/* The Boyer-Moore String Search Algorithm
*
* This blog post is a C89 program that you can compile and run. To build, do:
* cc -x c -o boyer-moore post.txt
* and then you can run it with:
* ./boyer-moore needle haystack
*
* String searching has some interesting properties as a problem, since it is
* very very commonly done and has an extremely obvious naive solution: for
* each character index in haystack, test whether needle occurs there.
* Unfortunately the naive solution takes O(mn) where m is the length of the
* needle and n is the length of the haystack. Early in the history of computer
* science (like, the 1970s) improvements on the naive algorithm were being
* made.
*
* The first published one I know of was the Knuth-Morris-Pratt algorithm,
* which is based on kind of the same idea as Boyer-Moore but lacked an
* important practical optimization. KMP was the first linear-time string search
* algorithm. It relies on the key insight that, with a bit of preprocessing of
* the needle, we can "know" that the needle couldn't match at any of the next
* few places in the haystack.
*
* For example, if the needle is "abcde", and the input string is "abfgh",
* we start checking for a match at | and detect the mismatch at ^:
*
* "abcde"
* "abfgh"
* 01234
* | ^
*
* And having done so, we *already know* that the pattern can't match starting
* at indexes 1 or 2, so we can skip straight to index 3 to look for the second
* match. This allows us to divide the length of the pattern out of the usual
* quadratic complexity, since we get to skip by the length of the pattern!
*
* Boyer-Moore, published in the October 1977 Communications of the ACM (CACM)

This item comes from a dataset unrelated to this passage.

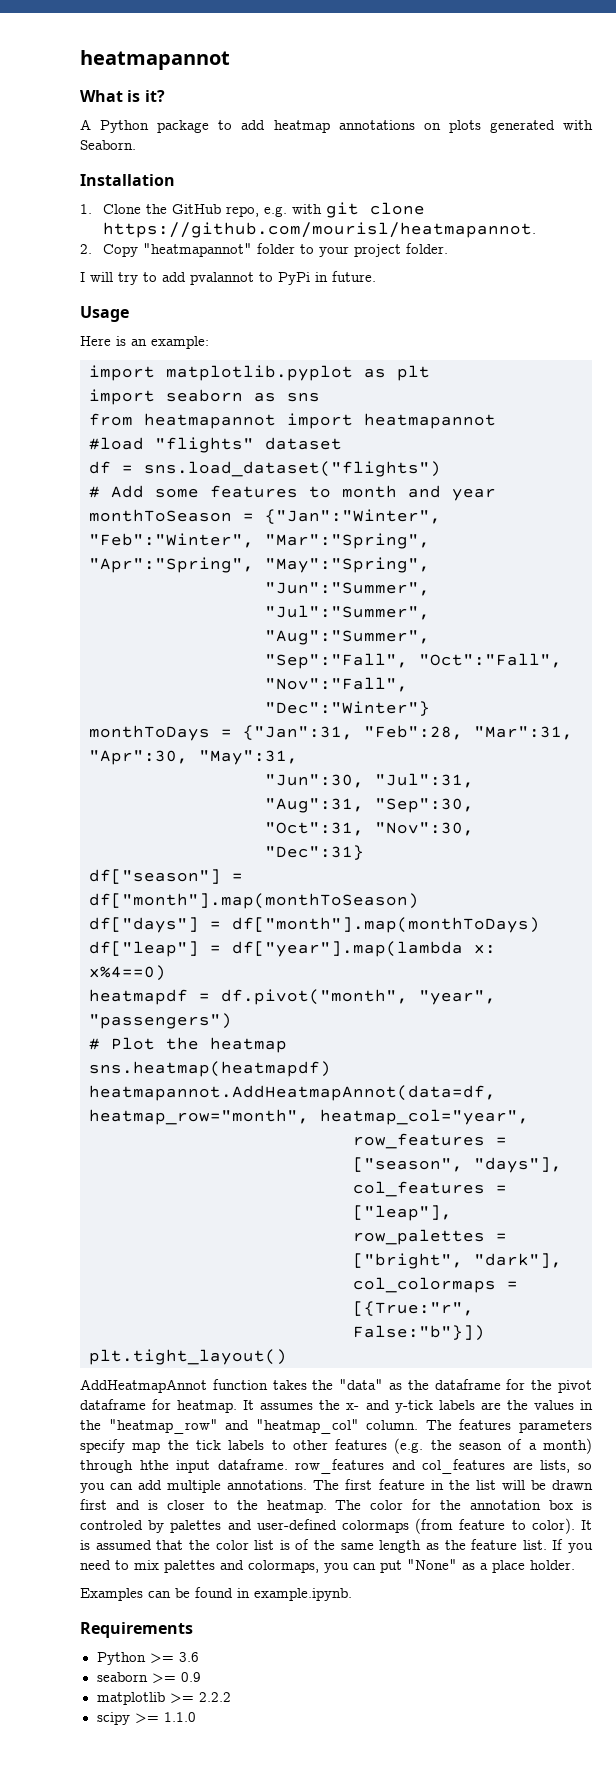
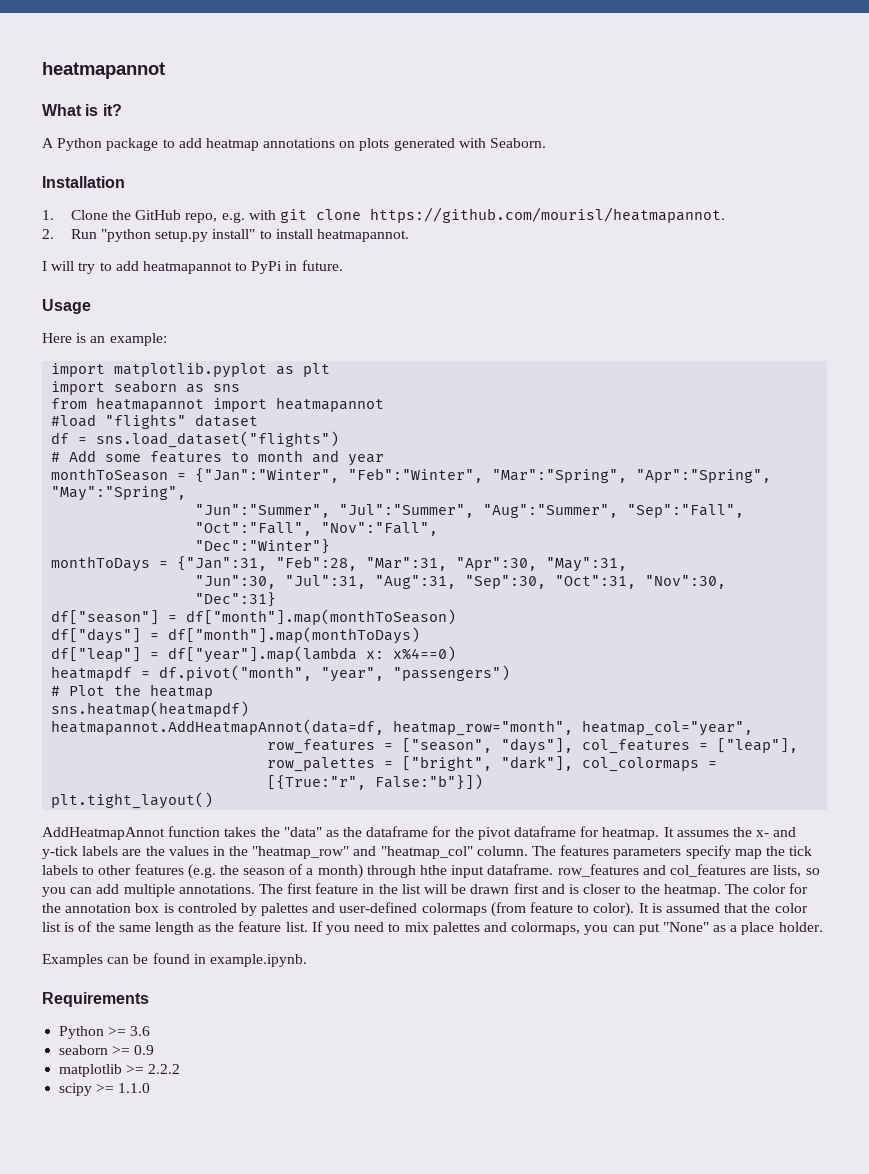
[102,243,448,257] Copy "heatmapannot" folder to your project folder. -> [70,229,409,242] Run "python setup.py install" to install heatmapannot.
[190,272,254,285] pvalannot -> [142,261,232,274] heatmapannot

* has another improvement on top of that basic principle: if we start checking
* for a match from the *end* of the pattern rather than the beginning, we're
* much more likely to be able to skip further, since we're finding the largest
* mismatched span of the string rather than the smallest. It does this by
* searching backwards rather than forwards, but the algorithm is otherwise
* pretty similar.
*
* But wait a moment: how do we "already know" that the pattern can't match
* starting at indexes 1 or 2? By preprocessing the pattern before we start
* matching! For Boyer-Moore, we precompute two tables, which the paper calls
* delta1 and delta2. The delta1 table tells us, for any given character, how
* far we need to shift the search window over to "match up" the next occurence
* of that character. The delta2 table tells us, for any given position in the
* pattern, what the next leftward position in the pattern is that has the
* same suffix as that position. It's confusing and difficult to explain, and
* the original paper's description is very opaque, but there are some examples
* there that may help.
*
* One other note: the paper is written assuming 1-indexed strings, so there are
* some stray -1s in this implementation to deal with that.
*
* Anyway, onward to the implementation!
*/
/* These are used as the sizes of delta1 and delta2, to avoid dynamic memory
* allocation. MAXCHR is the size of the "alphabet" of characters being
* searched, so if you knew you were searching ASCII text you could reduce it,
* but this algorithm has a hard time with Unicode's enormous alphabet.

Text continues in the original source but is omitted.